- Born: June 2, 1947 Lawton, OK
- Died: August 17, 2013 (aged 66) Anadarko, OK
- Citizenship: Kiowa Tribe and American
- Education: Institute of American Indian Arts, Central State University
- Known for: muralist, sculptor, and painter
- Spouse: Allie Chaddlesone
- Website: https://web.archive.org/web/20150413080230/http://chaddlesone.webs.com/

= Sherman Chaddlesone =

Native American painter from Oklahoma (1947–2013

Sherman Terrance Chaddlesone (2 June 1947 – 17 August 2013) was a Kiowa Indian painter from Anadarko, Oklahoma, who played a pivotal role in late 20th century Native American art.

==Background==
Chaddlesone was born in Lawton, Oklahoma, son of John Wesley and Alice Toppah (Yellowhair) Chaddlesone. He grew up in the Wichita Mountains area, around Saddle Mountain, Oklahoma. He was a direct descendant of the great Kiowa war chief Satanta, also known as White Bear.

==Education==
Chaddlesone attended Eisenhower High School in Lawton, Oklahoma and the Institute of American Indian and Alaska Native Culture and Arts (IAIA) in Santa Fe, New Mexico. While at the institute, Chaddlesone took classes with notable figures such as Allan Houser and Fritz Scholder. He also attended Central State University (now University of Central Oklahoma) in Edmond, Oklahoma, where he undertook post-graduate work. While studying at the Institute of American Indian Arts, Chaddlesone met his wife, Allie.

== Military service ==
Chaddlesone was a veteran of the Vietnam War.

==Career==

Chaddlesone had a number of occupations before taking up painting and sculpturing full-time after 1982. He worked in watercolor, acrylics, oils, and pastels. He also sculpted in stone and bronze.

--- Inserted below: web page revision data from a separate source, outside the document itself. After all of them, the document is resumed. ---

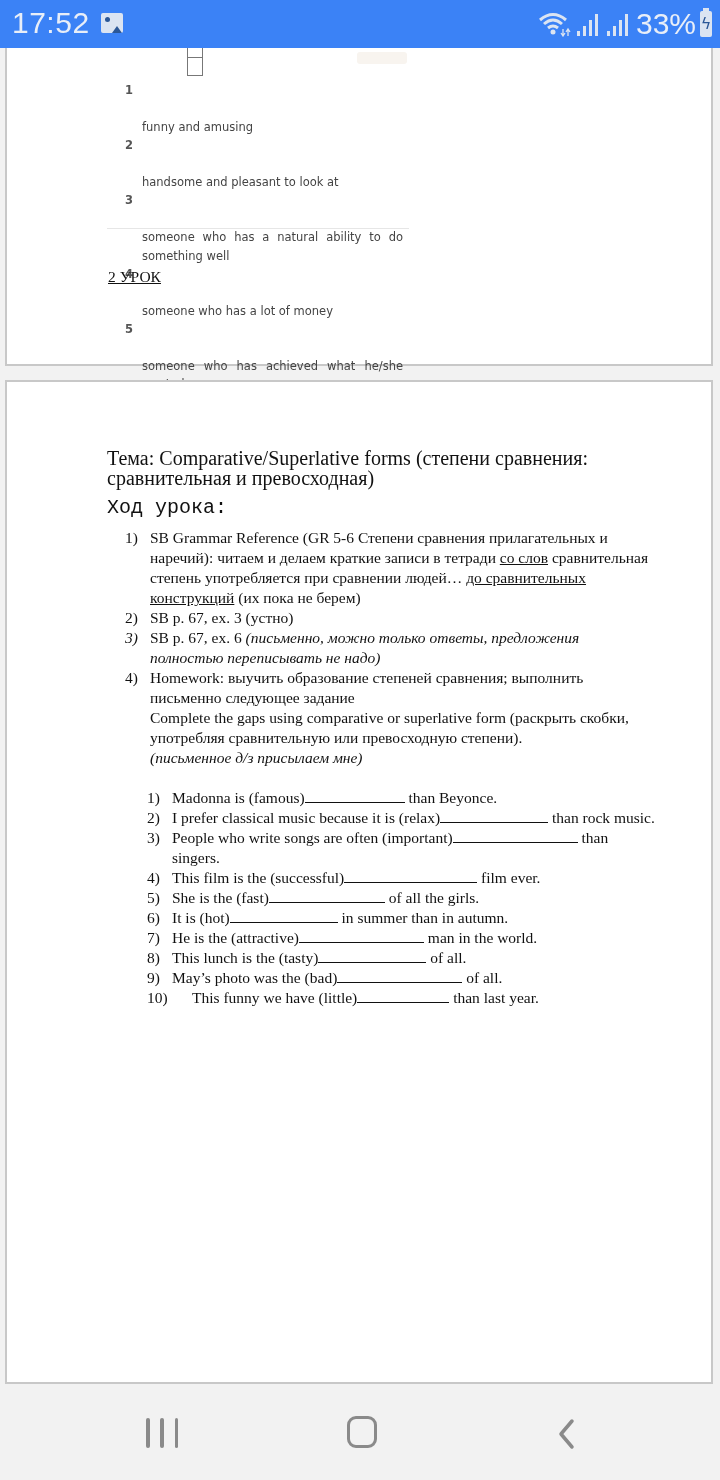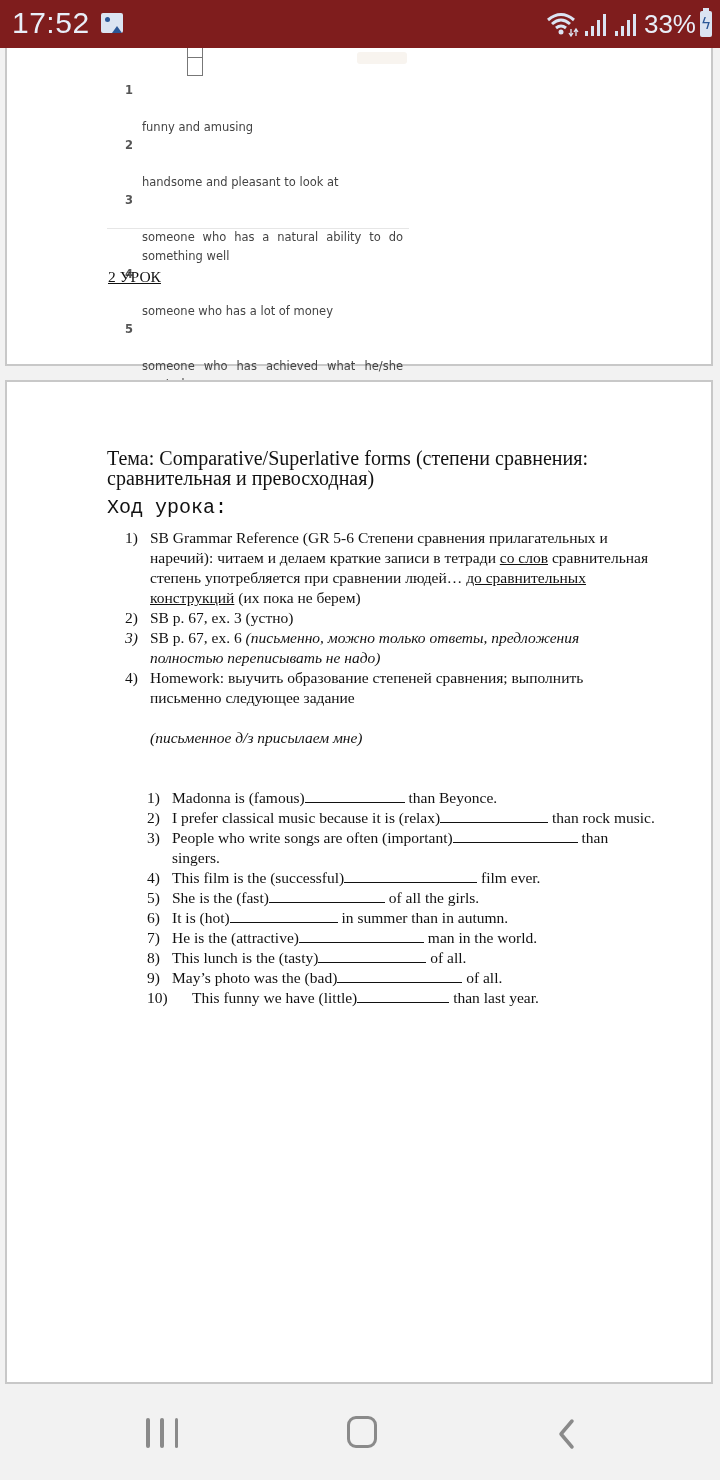--- a/index.html
+++ b/index.html
@@ -1,23 +1,23 @@
 <!DOCTYPE html>
 <html><head>
 <meta charset="utf-8">
 <style>
   html, body { margin:0; padding:0; }
   body { width:720px; height:1480px; overflow:hidden; background:#f2f2f2; position:relative; font-family:"Liberation Serif", serif; }
-  .statusbar { position:absolute; left:0; top:0; width:720px; height:48px; background:#7f1d1d; color:#e8eef8; }
+  .statusbar { position:absolute; left:0; top:0; width:720px; height:48px; background:#3b82f6; color:#e8eef8; }
   .sb-time { position:absolute; left:12px; top:6px; font-family:"Liberation Sans", sans-serif; font-size:30px; letter-spacing:0.5px; }
   .sb-img { position:absolute; left:101px; top:13px; width:22px; height:20px; border-radius:2px; background:#dbe4f2; overflow:hidden; }
   .sb-img::before { content:""; position:absolute; left:4px; top:4px; width:5px; height:5px; border-radius:50%; background:#2b5797; }
   .sb-img::after { content:""; position:absolute; left:-2px; bottom:-7px; width:0; height:0; border-left:10px solid transparent; border-right:10px solid transparent; border-bottom:14px solid #2b5797; transform:translateX(8px); }
   .sb-right { position:absolute; right:8px; top:6px; height:36px; display:flex; align-items:center; gap:4px; }
-  .sb-pct { font-family:"Liberation Sans", sans-serif; font-size:26px; }
+  .sb-pct { font-family:"Liberation Sans", sans-serif; font-size:30px; }
   .bat { width:12px; height:26px; border:0; background:#dbe4f2; position:relative; border-radius:2px; }
   .bat::before { content:""; position:absolute; left:3px; top:-3px; width:6px; height:3px; background:#dbe4f2; }
   .bat span { position:absolute; left:0; right:0; top:4px; text-align:center; font-size:16px; color:#2b5797; font-family:"DejaVu Sans", sans-serif; line-height:18px; }
 
   .page { position:absolute; left:5px; width:708px; background:#fff; border:2px solid #c8c8c8; box-sizing:border-box; }
   .page1 { top:48px; height:318px; border-top:none; }
   .page2 { top:380px; height:1004px; }
 
   .scan { position:absolute; left:100px; top:0; width:302px; height:180px; background:#fff; border-bottom:1px solid #e6e6e6; }
   .scan-box { position:absolute; left:80px; top:0; width:16px; height:28px; border:1px solid #777; border-top:none; box-sizing:border-box; }
@@ -134,21 +134,21 @@
     <li>
       <span class="n">2)</span>
       <span class="b">SB p. 67, ex. 3 (устно)</span>
     </li>
     <li>
       <span class="n it">3)</span>
       <span class="b"><span>SB p. 67, ex. 6 </span><span class="i">(письменно, можно только ответы, предложения полностью переписывать не надо)</span></span>
     </li>
     <li>
       <span class="n">4)</span>
-      <span class="b"><span>Homework: выучить образование степеней сравнения; выполнить письменно следующее задание</span><br><br><span class="i">(письменное д/з присылаем мне)</span></span>
+      <span class="b"><span>Homework: выучить образование степеней сравнения; выполнить письменно следующее задание</span><br><span>Complete the gaps using comparative or superlative form (раскрыть скобки, употребляя сравнительную или превосходную степени).</span><br><span class="i">(письменное д/з присылаем мне)</span></span>
     </li>
   </ul>
 
   <ul class="ex-list">
     <li>
         <span class="n">1)</span>
         <span class="b"><span>Madonna is (famous)</span><span class="gap" style="width:100px"></span><span> than Beyonce.</span></span>
       </li>
     <li>
         <span class="n">2)</span>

He was commissioned to paint a mural in the Kiowa Tribal Complex in Carnegie, Oklahoma.

Chaddlesone exhibited his artwork nationally and internationally. He and his wife Allie exhibited their work at the Center of the American Indian.

==Death==
Chaddlesone died on August 17, 2013, at home in Anadarko, Oklahoma, after a short illness.

== Honors and legacy==
Chaddlesone's piece Phantom Warriors is the logo for The New Plains Review Publishing Centre at the University of Central Oklahoma, his alma mater. The university also honors Chaddlesone with the Sherman Chaddlesone Arts & Letters Lecture Series, which is held every Indigenous People's Day. Joy Harjo and D.G. Smalling have been among the series' guests speakers.